Diagram: Relationship between foreign key-pointed dimension table and fact table:

imagepng

Dimension table (Product): Store detailed product information (such as product name, type and price), where ProductID is the primary key (PK).
Fact table (Sales): Store sales transaction data (such as sales date, quantity and amount), where ProductID is the foreign key (FK), which links to the related dimension table.

Characteristics of foreign key-pointed dimension table:

Stores descriptive data (such as product name, customer information and region information).
Usually smaller than the fact table because the latter stores a huge amount of transaction data.
Used in data analytics (such as OLAP and BI reporting) to provide business data context.
Has a Slowly Changing Dimension (SCD), such as customer addresses.

Summary

A foreign key-pointed dimension table associates with the fact table via the foreign key, providing readable descriptive information for numeric business data (such as sales amount and order quantity). It is one of the core parts in both data warehousing analysis and commercial BI analysis.

5.5 Query information of active customers (one-to-one primary key-based join)

Select information of active customers, including customer name, product name, service end date, service license number.

Step 1: Perform filtering on service table service.csv

As one order may correspond to multiple service tickets, first we order the service tickets by order ID and service end date, select service tickets having the latest end date and then those still within the service period. In this case the records to be involved in the association will be fewer and efficiency will be increased.

	A
1	=file(“service.csv”).import@tc(orderID,serviceEndDate,serviceLicense)
2	=A1.sort(orderID,-serviceEndDate).group@o1(orderID).select(serviceEndDate>now())

Below is result of executing A2’s statement:

Step 2: Create association between A2 and sales data table sales.csv and get corresponding customer names and product names.
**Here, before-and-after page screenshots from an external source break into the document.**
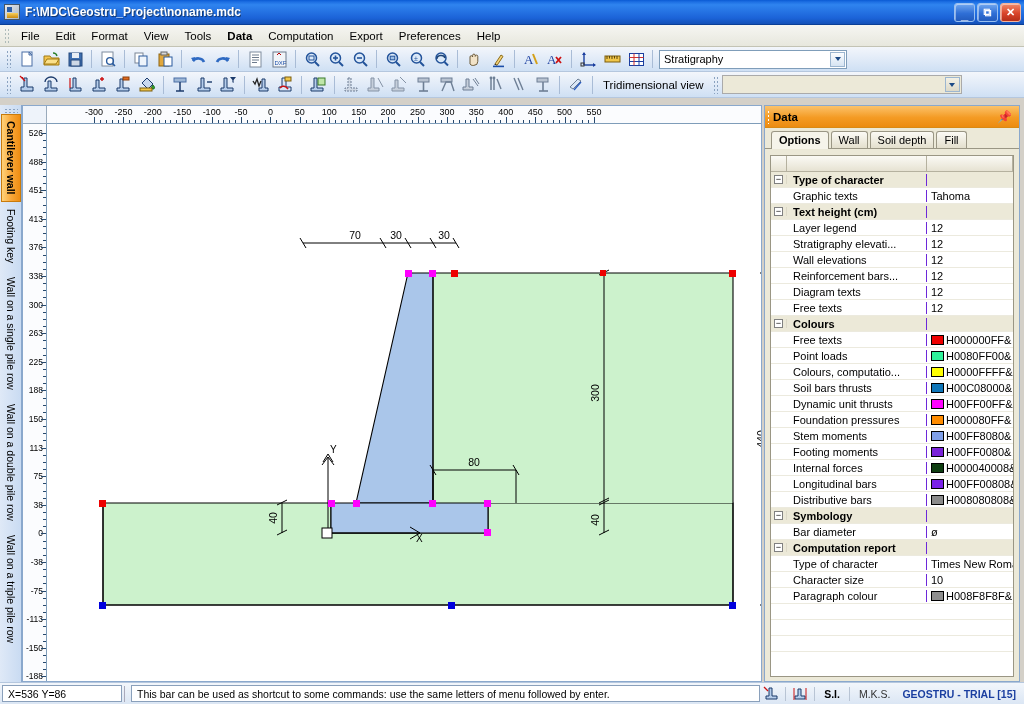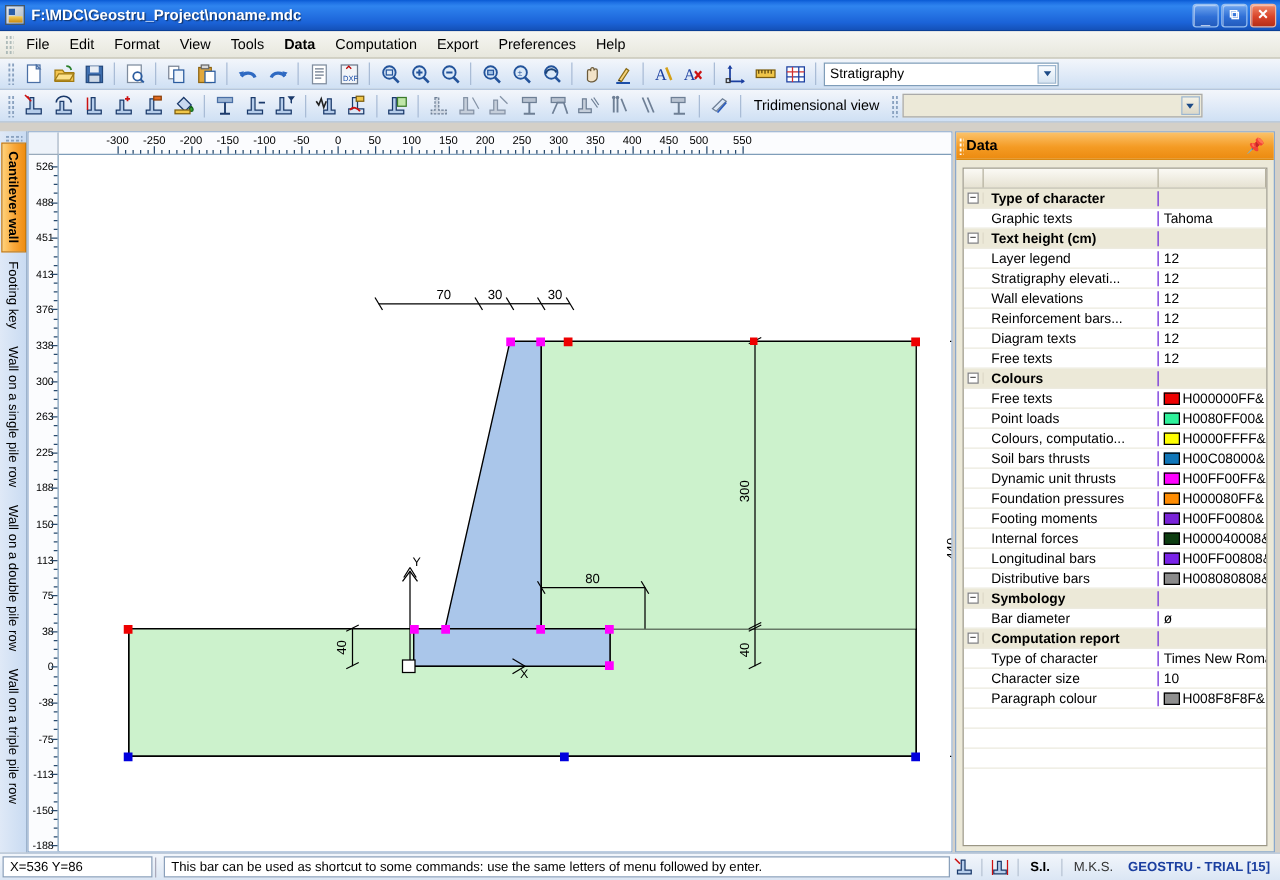--- a/index.html
+++ b/index.html
@@ -666,21 +666,21 @@
         <div class="rtick" style="left: 464.647px; top: 14px; width: 1px; height: 4px;"></div>
         <div class="rtick" style="left: 470.529px; top: 14px; width: 1px; height: 4px;"></div>
         <div class="rtick" style="left: 476.412px; top: 14px; width: 1px; height: 4px;"></div>
         <div class="rtick" style="left: 482.294px; top: 14px; width: 1px; height: 4px;"></div>
         <div class="rlabel" style="left: 475.176px; top: 1px; width: 26px; text-align: center;">450</div>
         <div class="rtick" style="left: 488.176px; top: 11px; width: 1px; height: 7px;"></div>
         <div class="rtick" style="left: 494.059px; top: 14px; width: 1px; height: 4px;"></div>
         <div class="rtick" style="left: 499.941px; top: 14px; width: 1px; height: 4px;"></div>
         <div class="rtick" style="left: 505.824px; top: 14px; width: 1px; height: 4px;"></div>
         <div class="rtick" style="left: 511.706px; top: 14px; width: 1px; height: 4px;"></div>
-        <div class="rlabel" style="left: 504.588px; top: 1px; width: 26px; text-align: left;">500</div>
+        <div class="rlabel" style="left: 504.588px; top: 1px; width: 26px; text-align: center;">500</div>
         <div class="rtick" style="left: 517.588px; top: 11px; width: 1px; height: 7px;"></div>
         <div class="rtick" style="left: 523.471px; top: 14px; width: 1px; height: 4px;"></div>
         <div class="rtick" style="left: 529.353px; top: 14px; width: 1px; height: 4px;"></div>
         <div class="rtick" style="left: 535.235px; top: 14px; width: 1px; height: 4px;"></div>
         <div class="rtick" style="left: 541.118px; top: 14px; width: 1px; height: 4px;"></div>
         <div class="rlabel" style="left: 534px; top: 1px; width: 26px; text-align: center;">550</div>
         <div class="rtick" style="left: 547px; top: 11px; width: 1px; height: 7px;"></div>
       </div>
     <div class="ruler-v" id="ruler-v">
         <div class="rlabel" style="left: 1px; top: 4px; width: 19px; text-align: right; font-size: 8.5px;">526</div>
@@ -880,20 +880,26 @@
       </svg>
     </div>
   </div>
 
   <div class="rpanel">
     <div class="rpanel-title">
       <span class="pgrip"></span>
       <span>Data</span>
       <span class="pin">📌</span>
     </div>
+    <div class="tabrow">
+      <div class="ptab sel">Options</div>
+      <div class="ptab">Wall</div>
+      <div class="ptab">Soil depth</div>
+      <div class="ptab">Fill</div>
+    </div>
     <div class="gridwrap">
       <div class="ghead">
         <div style="width:16px;"></div>
         <div style="width:140px;"></div>
         <div style="flex:1;"></div>
       </div>
       <div id="grid-rows">
           <div class="grow gcat">
             <div class="gexp">
               <b>−</b>
@@ -1009,20 +1015,28 @@
               <span class="swatch" style="background: rgb(255, 0, 255);"></span>
               <span>H00FF00FF&amp;</span>
             </div>
           </div>
           <div class="grow">
             <div class="gexp"></div>
             <div class="gname">Foundation pressures</div>
             <div class="gval">
               <span class="swatch" style="background: rgb(255, 140, 0);"></span>
               <span>H000080FF&amp;</span>
+            </div>
+          </div>
+          <div class="grow">
+            <div class="gexp"></div>
+            <div class="gname">Stem moments</div>
+            <div class="gval">
+              <span class="swatch" style="background: rgb(127, 159, 232);"></span>
+              <span>H00FF8080&amp;</span>
             </div>
           </div>
           <div class="grow">
             <div class="gexp"></div>
             <div class="gname">Footing moments</div>
             <div class="gval">
               <span class="swatch" style="background: rgb(122, 34, 216);"></span>
               <span>H00FF0080&amp;</span>
             </div>
           </div>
According to the information about sales.csv introduced previously, orderID values are a natural number series, which correspond to record numbers. So, we can perform the join through the correspondence between A3’s record numbers and A2’s orderID field values.

	A
3	=file(“sales.csv”).import@tc(orderID,customer,product)
4	=A2.join(orderID,A3:`#`,customer,product)

A4 Perform join between A2 and A3 via join fields, which are A2’s orderID field and A3’s record numbers respectively (in a loop function, # represents ordinal number of the current record), and add corresponding customer and product fields of A3 to A2.
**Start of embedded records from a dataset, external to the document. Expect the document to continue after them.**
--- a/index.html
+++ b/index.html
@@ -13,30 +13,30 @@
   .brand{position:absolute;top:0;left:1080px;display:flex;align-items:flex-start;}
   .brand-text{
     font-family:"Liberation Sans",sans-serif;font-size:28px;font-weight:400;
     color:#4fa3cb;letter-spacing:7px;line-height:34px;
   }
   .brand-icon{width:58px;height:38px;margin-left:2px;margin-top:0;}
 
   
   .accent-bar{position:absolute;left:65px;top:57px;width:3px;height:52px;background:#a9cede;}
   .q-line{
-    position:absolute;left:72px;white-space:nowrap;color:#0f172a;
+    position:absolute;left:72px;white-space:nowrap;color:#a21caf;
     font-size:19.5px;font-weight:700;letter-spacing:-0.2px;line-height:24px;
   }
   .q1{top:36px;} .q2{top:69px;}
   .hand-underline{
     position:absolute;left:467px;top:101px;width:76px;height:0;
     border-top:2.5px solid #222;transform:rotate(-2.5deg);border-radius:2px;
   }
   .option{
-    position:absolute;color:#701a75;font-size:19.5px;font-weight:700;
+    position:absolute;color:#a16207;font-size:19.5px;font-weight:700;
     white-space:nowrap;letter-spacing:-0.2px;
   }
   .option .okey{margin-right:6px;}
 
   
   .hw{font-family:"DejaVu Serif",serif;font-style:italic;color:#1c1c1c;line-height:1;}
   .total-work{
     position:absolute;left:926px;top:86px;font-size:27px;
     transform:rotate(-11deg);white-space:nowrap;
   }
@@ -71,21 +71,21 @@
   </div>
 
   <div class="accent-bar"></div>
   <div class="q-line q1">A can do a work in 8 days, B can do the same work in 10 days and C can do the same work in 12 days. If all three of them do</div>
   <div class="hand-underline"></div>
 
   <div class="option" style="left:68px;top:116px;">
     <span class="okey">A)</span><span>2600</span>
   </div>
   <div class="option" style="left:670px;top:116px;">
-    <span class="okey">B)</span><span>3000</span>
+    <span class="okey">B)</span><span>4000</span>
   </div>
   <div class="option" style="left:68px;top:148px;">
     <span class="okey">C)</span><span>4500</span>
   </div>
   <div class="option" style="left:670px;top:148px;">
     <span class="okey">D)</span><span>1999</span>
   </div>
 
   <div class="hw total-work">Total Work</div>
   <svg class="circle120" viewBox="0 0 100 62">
Below is result of executing A4’s statement:

Learning point: What is #?

In SPL, # is the built-in system variable representing the sequence number (integer ordinal numbers starting from 1) of the current record in a sequence. The symbol plays a fundamental role in iterative computation, record location and table sequence handling by providing a concise reference method for performing operations related to data traversal and position determination. The record sequence number # has some key characteristics:

1. Auto-generated: It is a sequence of continuous integers automatically generated by the system.
2. Read-only: Cannot modified through assignment.
3. Dynamically changing context: Automatically updated in each iteration.
4. Stably ordered: Always reflect the physical storage order of the original sequence.
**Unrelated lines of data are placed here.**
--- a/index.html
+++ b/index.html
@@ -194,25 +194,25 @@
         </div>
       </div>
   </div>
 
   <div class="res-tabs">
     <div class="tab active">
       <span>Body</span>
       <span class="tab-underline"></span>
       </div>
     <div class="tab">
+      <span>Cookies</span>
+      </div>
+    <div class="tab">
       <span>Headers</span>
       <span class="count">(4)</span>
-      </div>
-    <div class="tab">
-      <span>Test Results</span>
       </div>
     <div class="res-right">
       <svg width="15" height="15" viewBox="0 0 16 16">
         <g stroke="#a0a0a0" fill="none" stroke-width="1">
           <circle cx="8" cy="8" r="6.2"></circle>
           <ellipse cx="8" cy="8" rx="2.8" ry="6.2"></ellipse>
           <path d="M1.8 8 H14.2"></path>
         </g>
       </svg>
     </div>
Technical characteristics:

Characteristic	Description
Value range	From 1 to the total record count in a table sequence.
Reference context	All computing contexts involving position determination, such as derive(), new(), run().
Special value	Null will be returned when the access exceeds the head and tail boundaries of a table sequence.
Combination use	Often work with ~ (symbol of referencing the current member). For example, ~.# means the sequence number of the current record.

Typical application scenario examples

1. Create an example table sequence

	A
1	=create(ID,Name).record([101,“Apple”],[102,“Banana”],[103,“Cherry”])

2. Display record sequence number and record content

	A
2	=A1.derive(#:RowNo, Name+“:”+string(#):Desc)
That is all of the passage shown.